40. Ник
Я не отводил от нее глаз, позволяя делать с моим телом все, что она пожелает. Эта фраза является мечтой любого мужчины, и я бы никогда не подумал, что буду использовать ее, дабы позволить рисовать на моей коже, но наблюдать за Ноа было бесценно. Она настолько сосредоточилась на своем занятии, что даже не осознавала, насколько невероятно красивой была в эти минуты.
Щеки девушки окрасились легким румянцем, а глаза немного покраснели от недавно пролитых слез. Я не должен быть таким ублюдком, но мне нравилось смотреть на ее припухшие губы: они становились безумно соблазнительными именно после того, как она плакала… хотелось поцеловать ее, пока еще оставалось время. Она рисовала, а я впитывал каждый ее жест и пользовался моментом, чтобы осторожно погладить ее ноги и бедра, а она продолжала погружаться в процесс.

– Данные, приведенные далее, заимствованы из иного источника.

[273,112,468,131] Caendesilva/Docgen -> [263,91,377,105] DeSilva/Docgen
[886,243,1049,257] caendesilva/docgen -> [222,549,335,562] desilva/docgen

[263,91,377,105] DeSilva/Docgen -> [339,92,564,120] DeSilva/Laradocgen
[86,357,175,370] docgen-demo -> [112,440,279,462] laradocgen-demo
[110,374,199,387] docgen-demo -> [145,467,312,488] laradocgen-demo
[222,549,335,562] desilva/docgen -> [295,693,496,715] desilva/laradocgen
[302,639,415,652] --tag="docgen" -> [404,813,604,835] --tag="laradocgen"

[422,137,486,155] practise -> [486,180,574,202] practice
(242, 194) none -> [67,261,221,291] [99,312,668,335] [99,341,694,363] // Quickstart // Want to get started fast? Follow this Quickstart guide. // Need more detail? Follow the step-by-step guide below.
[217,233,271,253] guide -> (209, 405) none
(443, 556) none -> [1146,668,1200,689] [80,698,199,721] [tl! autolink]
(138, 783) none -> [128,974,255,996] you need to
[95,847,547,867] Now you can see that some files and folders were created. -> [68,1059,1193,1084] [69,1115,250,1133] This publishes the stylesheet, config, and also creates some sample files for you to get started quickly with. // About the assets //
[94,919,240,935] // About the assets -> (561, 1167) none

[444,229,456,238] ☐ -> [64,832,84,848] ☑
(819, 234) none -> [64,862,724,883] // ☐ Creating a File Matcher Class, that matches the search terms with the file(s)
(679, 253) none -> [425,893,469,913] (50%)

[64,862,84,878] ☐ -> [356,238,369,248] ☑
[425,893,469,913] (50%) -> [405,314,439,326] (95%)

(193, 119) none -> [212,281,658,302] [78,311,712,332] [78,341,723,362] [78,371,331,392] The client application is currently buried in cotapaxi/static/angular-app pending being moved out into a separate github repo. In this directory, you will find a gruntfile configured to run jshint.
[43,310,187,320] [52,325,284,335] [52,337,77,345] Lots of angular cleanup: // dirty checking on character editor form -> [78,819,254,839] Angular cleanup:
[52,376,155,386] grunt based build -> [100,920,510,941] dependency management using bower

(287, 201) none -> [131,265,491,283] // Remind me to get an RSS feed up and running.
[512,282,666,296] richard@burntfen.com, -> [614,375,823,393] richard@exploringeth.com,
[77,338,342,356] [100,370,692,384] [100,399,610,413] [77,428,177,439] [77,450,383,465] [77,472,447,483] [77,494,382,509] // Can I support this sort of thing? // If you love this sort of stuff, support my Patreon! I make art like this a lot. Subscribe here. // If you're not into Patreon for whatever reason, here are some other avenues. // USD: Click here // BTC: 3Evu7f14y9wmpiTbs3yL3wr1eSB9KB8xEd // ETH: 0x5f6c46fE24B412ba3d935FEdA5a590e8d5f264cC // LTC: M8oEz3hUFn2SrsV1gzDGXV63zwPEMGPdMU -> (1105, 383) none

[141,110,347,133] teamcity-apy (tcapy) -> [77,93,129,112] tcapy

Когда моя рука слишком сбилась с пути, пробираясь в запретные места, Ноа встретилась со мной взглядом и тем самым сдержала меня от дальнейших действий.
– Остановись, – приказала она с лукавой улыбкой, а затем посмотрела на мое запястье: я позволил ей нарисовать очередной узор, украшающий мою кожу.
– Я закончила, – объявила она, закрывая фломастер колпачком и чмокнув меня в губы.
То, что я так долго лежал, подчиняясь наполовину обнаженной Ноа, которая оседлала меня, было сущей пыткой!
Держа ее за талию, я повалил Ноа и спустя мгновение оказался сверху.
– И что теперь делать? – спросил я, опершись на руки, чтобы не раздавить Ноа.
Она прищурилась и нежно погладила мои волосы.
– Выйти на улицу и показать миру мой шедевр, – ответила она с веселым блеском во взгляде.
Я прижался к ее бедрам, чувствуя ее хрупкость. Она была такой маленькой, но невероятно совершенной… Сердце пропустило удар, когда я понял, что эти моменты будут происходить не так часто, как мне бы хотелось. Неужели я отпущу ее, и Рыжая будет жить в кампусе в окружении придурков, которые начнут драться за ее внимание? Внезапно ни моих поцелуев, ни ее слов оказалось недостаточно, чтобы я почувствовал, что никто не сможет отнять ее у меня.
Потерять ее… мне делалось больно от одной мысли об этом, меня пугало душераздирающее чувство, из-за которого сжималась грудь и становилось трудно – почти невозможно – дышать. С тех пор как мама ушла, такое волнение больше не появлялось, я закрылся от других, запретил себе чувствовать что-либо… но теперь я полностью уязвим и беззащитен перед этой удивительной девушкой, которая разбивала мое сердце.